*** Opening of Information provided ***
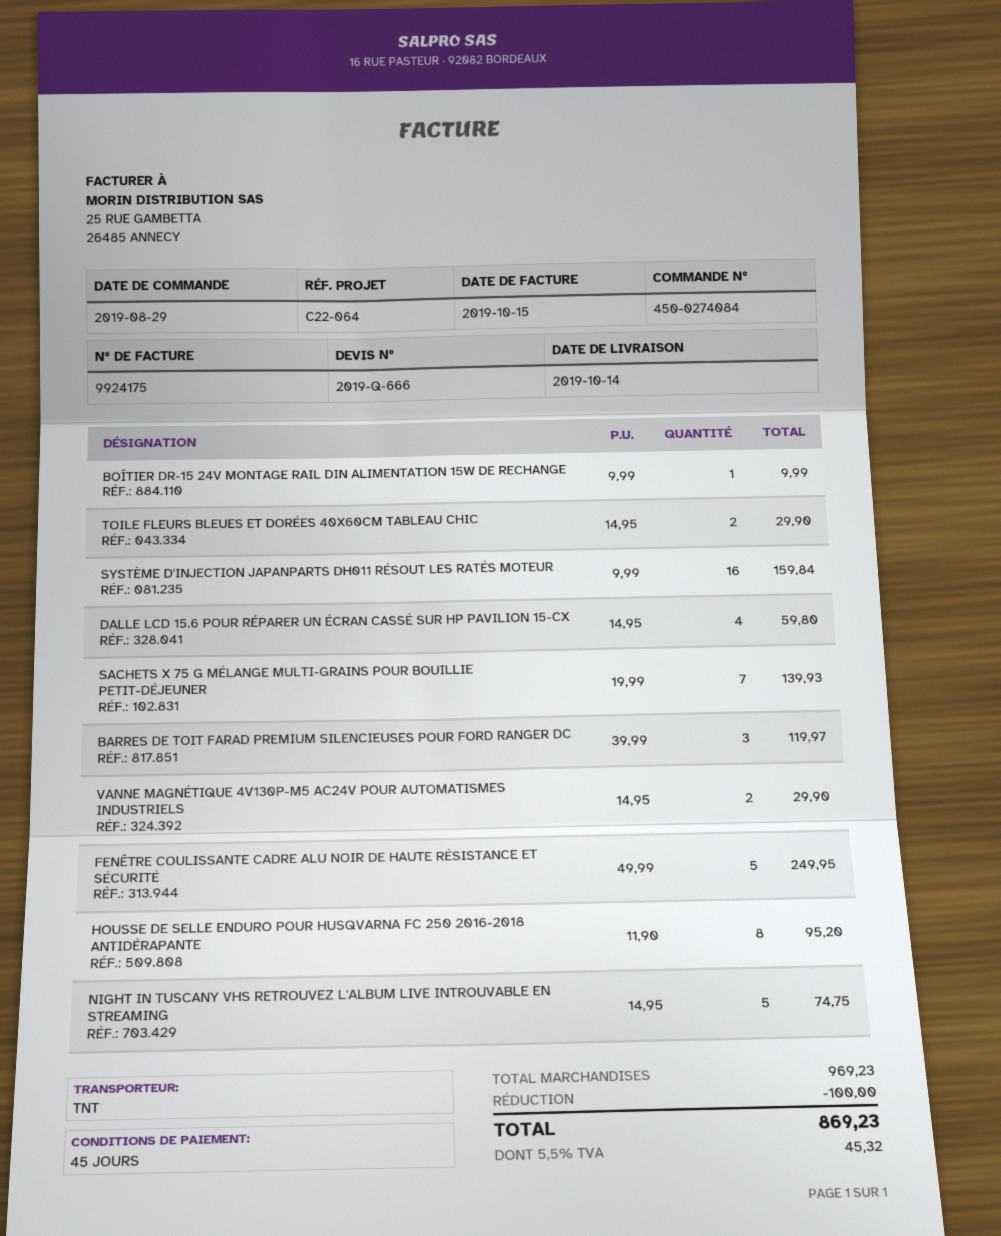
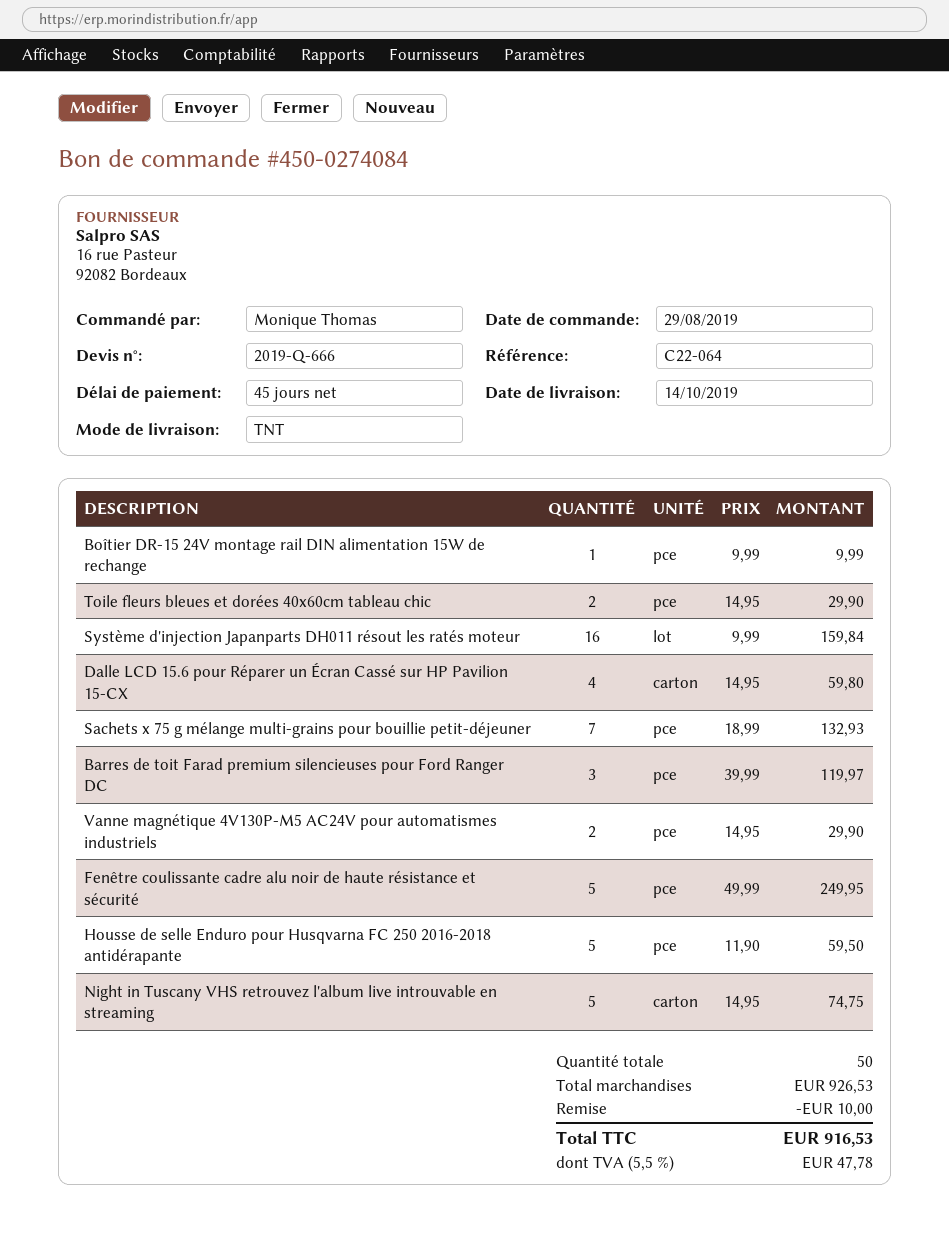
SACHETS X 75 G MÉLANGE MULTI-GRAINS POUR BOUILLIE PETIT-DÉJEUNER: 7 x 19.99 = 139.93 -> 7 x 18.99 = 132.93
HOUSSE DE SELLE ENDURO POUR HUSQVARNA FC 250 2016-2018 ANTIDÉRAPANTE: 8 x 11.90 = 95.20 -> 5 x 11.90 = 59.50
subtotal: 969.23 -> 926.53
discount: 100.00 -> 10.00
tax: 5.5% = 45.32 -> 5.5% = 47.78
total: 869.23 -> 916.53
*** Close of Information provided ***
*** Opening of Information provided ***
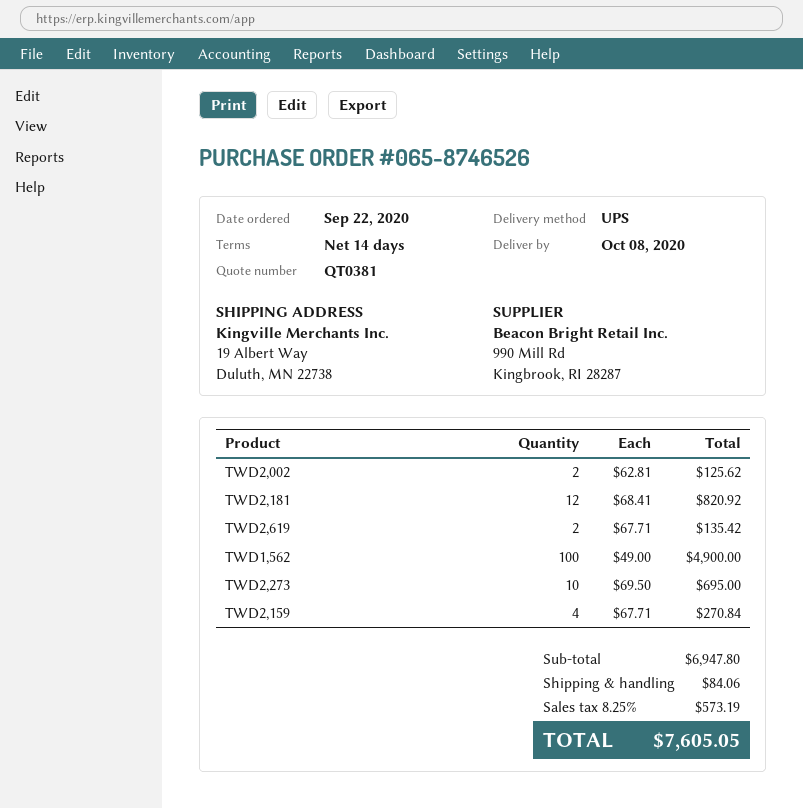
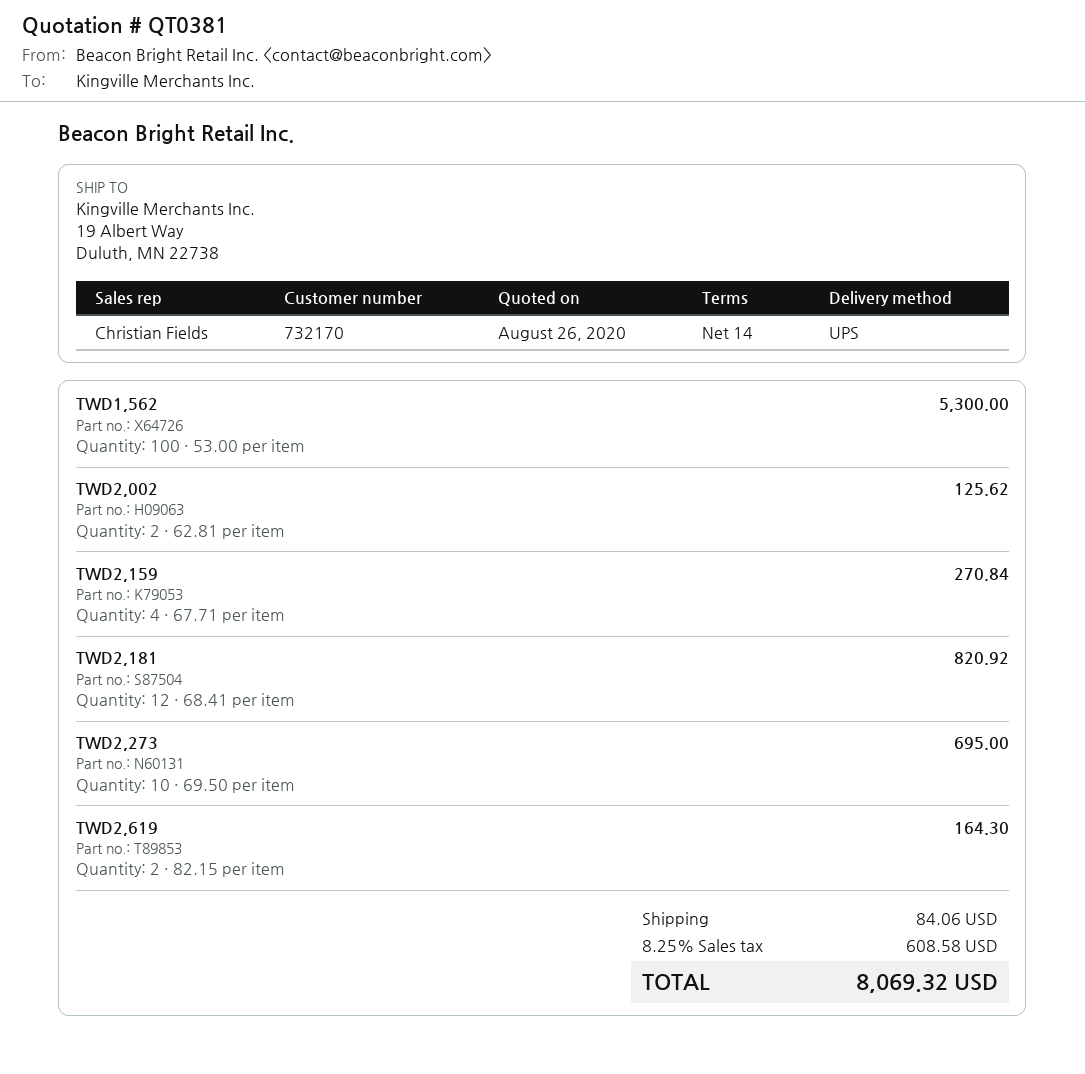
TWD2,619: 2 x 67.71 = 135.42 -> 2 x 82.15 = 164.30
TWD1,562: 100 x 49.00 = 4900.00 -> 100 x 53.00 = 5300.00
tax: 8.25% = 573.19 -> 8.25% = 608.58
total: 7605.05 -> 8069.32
*** Close of Information provided ***
Directions
Only one part of the material above is to be transcribed, namely the lines starting with the line that has "TWD2,619: 2 x" and going on through the line that has "total: 7605.05 -> 8069.32", exactly as they stand.

Response to this task
TWD2,619: 2 x 67.71 = 135.42 -> 2 x 82.15 = 164.30
TWD1,562: 100 x 49.00 = 4900.00 -> 100 x 53.00 = 5300.00
tax: 8.25% = 573.19 -> 8.25% = 608.58
total: 7605.05 -> 8069.32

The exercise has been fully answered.